Work order: Leaving the pictures out, print the lines from the first line of the listing through the line containing "-25,35 +25,36 @@", exactly as they read, and no others.

Information shown: Begin

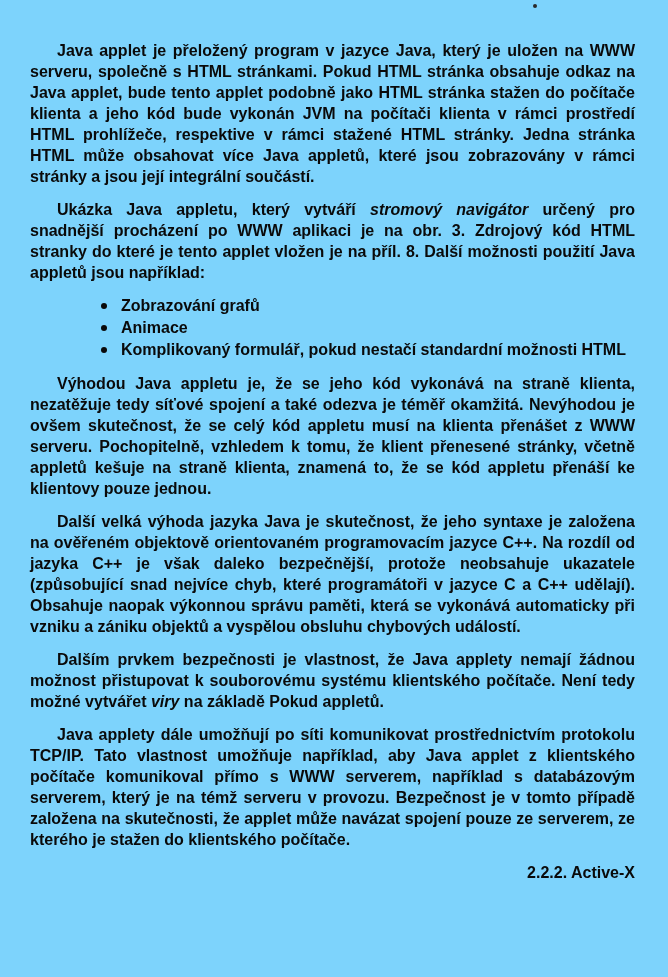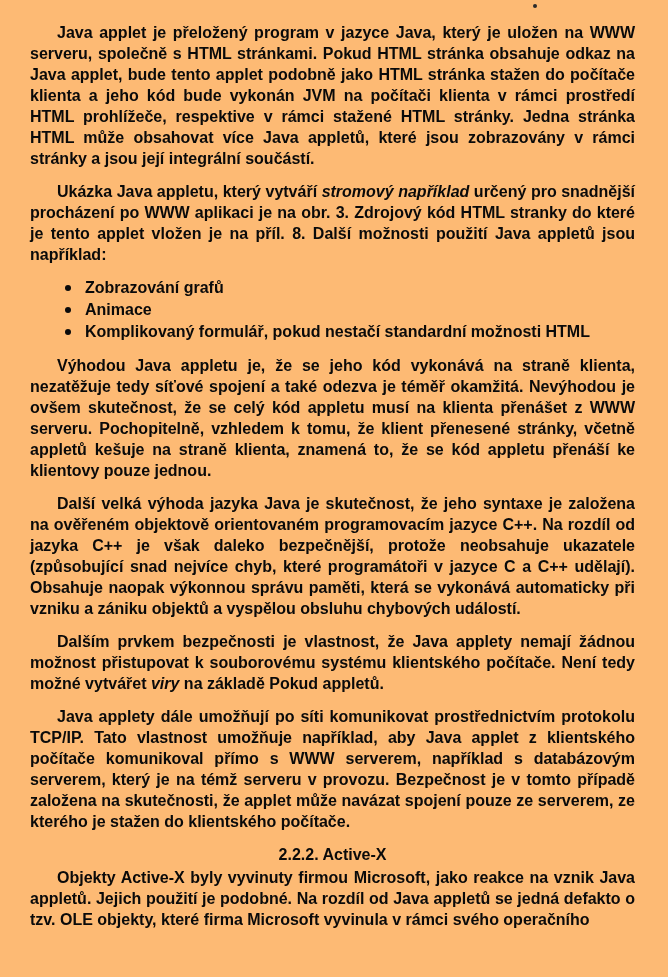--- a/index.html
+++ b/index.html
@@ -2,22 +2,22 @@
 <html><head>
 <meta charset="utf-8">
 <style>
   * { box-sizing: border-box; }
   html, body { margin: 0; padding: 0; background: #fff; }
   body { width: 668px; height: 977px; overflow: hidden; }
   .page {
     position: relative;
     width: 668px;
     height: 977px;
-    padding: 22px 33px 0 30px;
-    background: #fdba74;
+    padding: 40px 33px 0 30px;
+    background: #7dd3fc;
     color: #0a0a0a;
     font-family: "Liberation Sans", "DejaVu Sans", sans-serif;
     font-size: 16px;
     font-weight: 600;
     line-height: 21px;
     text-align: justify;
     overflow: hidden;
   }
   .para {
     margin: 0 0 12px 0;
@@ -25,35 +25,36 @@
   }
   .bullets {
     list-style: none;
     margin: 2px 0 12px 0;
     padding: 0 0 0 55px;
     text-align: left;
   }
   .bullets li {
     position: relative;
     line-height: 22px;
+    margin-left: 36px;
   }
   .dot {
     position: absolute;
     left: -20px;
     top: 8px;
     width: 6px;
     height: 6px;
     border-radius: 50%;
     background: #0a0a0a;
     display: inline-block;
   }
   .heading {
     margin: 0 0 2px 0;
     text-indent: 0;
-    text-align: center;
+    text-align: right;
   }
   .it { font-style: italic; }
   .artifact {
     position: absolute;
     left: 533px;
     top: 4px;
     width: 4px;
     height: 4px;
     border-radius: 50%;
     background: #2a2a2a;
@@ -63,21 +64,21 @@
 <body>
 
 <div class="page">
   <span class="artifact"></span>
 
   <p class="para">
     <span>Java applet je přeložený program v jazyce Java, který je uložen na WWW serveru, společně s HTML stránkami. Pokud HTML stránka obsahuje odkaz na Java applet, bude tento applet podobně jako HTML stránka stažen do počítače klienta a jeho kód bude vykonán JVM na počítači klienta v rámci prostředí HTML prohlížeče, respektive v rámci stažené HTML stránky. Jedna stránka HTML může obsahovat více Java appletů, které jsou zobrazovány v rámci stránky a jsou její integrální součástí.</span>
   </p>
 
   <p class="para">
-    <span>Ukázka Java appletu, který vytváří </span><span class="it">stromový například</span><span> určený pro snadnější procházení po WWW aplikaci je na obr. 3. Zdrojový kód HTML stranky do které je tento applet vložen je na příl. 8. Další možnosti použití Java appletů jsou například:</span>
+    <span>Ukázka Java appletu, který vytváří </span><span class="it">stromový navigátor</span><span> určený pro snadnější procházení po WWW aplikaci je na obr. 3. Zdrojový kód HTML stranky do které je tento applet vložen je na příl. 8. Další možnosti použití Java appletů jsou například:</span>
   </p>
 
   <ul class="bullets">
     <li>
       <span class="dot"></span>
       <span>Zobrazování grafů</span>
     </li>
     <li>
       <span class="dot"></span>
       <span>Animace</span>
@@ -99,16 +100,13 @@
   <p class="para">
     <span>Dalším prvkem bezpečnosti je vlastnost, že Java applety nemají žádnou možnost přistupovat k souborovému systému klientského počítače. Není tedy možné vytvářet </span><span class="it">viry</span><span> na základě Pokud appletů.</span>
   </p>
 
   <p class="para">
     <span>Java applety dále umožňují po síti komunikovat prostřednictvím protokolu TCP/IP. Tato vlastnost umožňuje například, aby Java applet z klientského počítače komunikoval přímo s WWW serverem, například s databázovým serverem, který je na témž serveru v provozu. Bezpečnost je v tomto případě založena na skutečnosti, že applet může navázat spojení pouze ze serverem, ze kterého je stažen do klientského počítače.</span>
   </p>
 
   <p class="heading">2.2.2. Active-X</p>
 
-  <p class="para">
-    <span>Objekty Active-X byly vyvinuty firmou Microsoft, jako reakce na vznik Java appletů. Jejich použití je podobné. Na rozdíl od Java appletů se jedná defakto o tzv. OLE objekty, které firma Microsoft vyvinula v rámci svého operačního</span>
-  </p>
 </div>
 
 </body></html>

Information shown: End

Output of the task:
--- a/index.html
+++ b/index.html
@@ -2,22 +2,22 @@
 <html><head>
 <meta charset="utf-8">
 <style>
   * { box-sizing: border-box; }
   html, body { margin: 0; padding: 0; background: #fff; }
   body { width: 668px; height: 977px; overflow: hidden; }
   .page {
     position: relative;
     width: 668px;
     height: 977px;
-    padding: 22px 33px 0 30px;
-    background: #fdba74;
+    padding: 40px 33px 0 30px;
+    background: #7dd3fc;
     color: #0a0a0a;
     font-family: "Liberation Sans", "DejaVu Sans", sans-serif;
     font-size: 16px;
     font-weight: 600;
     line-height: 21px;
     text-align: justify;
     overflow: hidden;
   }
   .para {
     margin: 0 0 12px 0;
@@ -25,35 +25,36 @@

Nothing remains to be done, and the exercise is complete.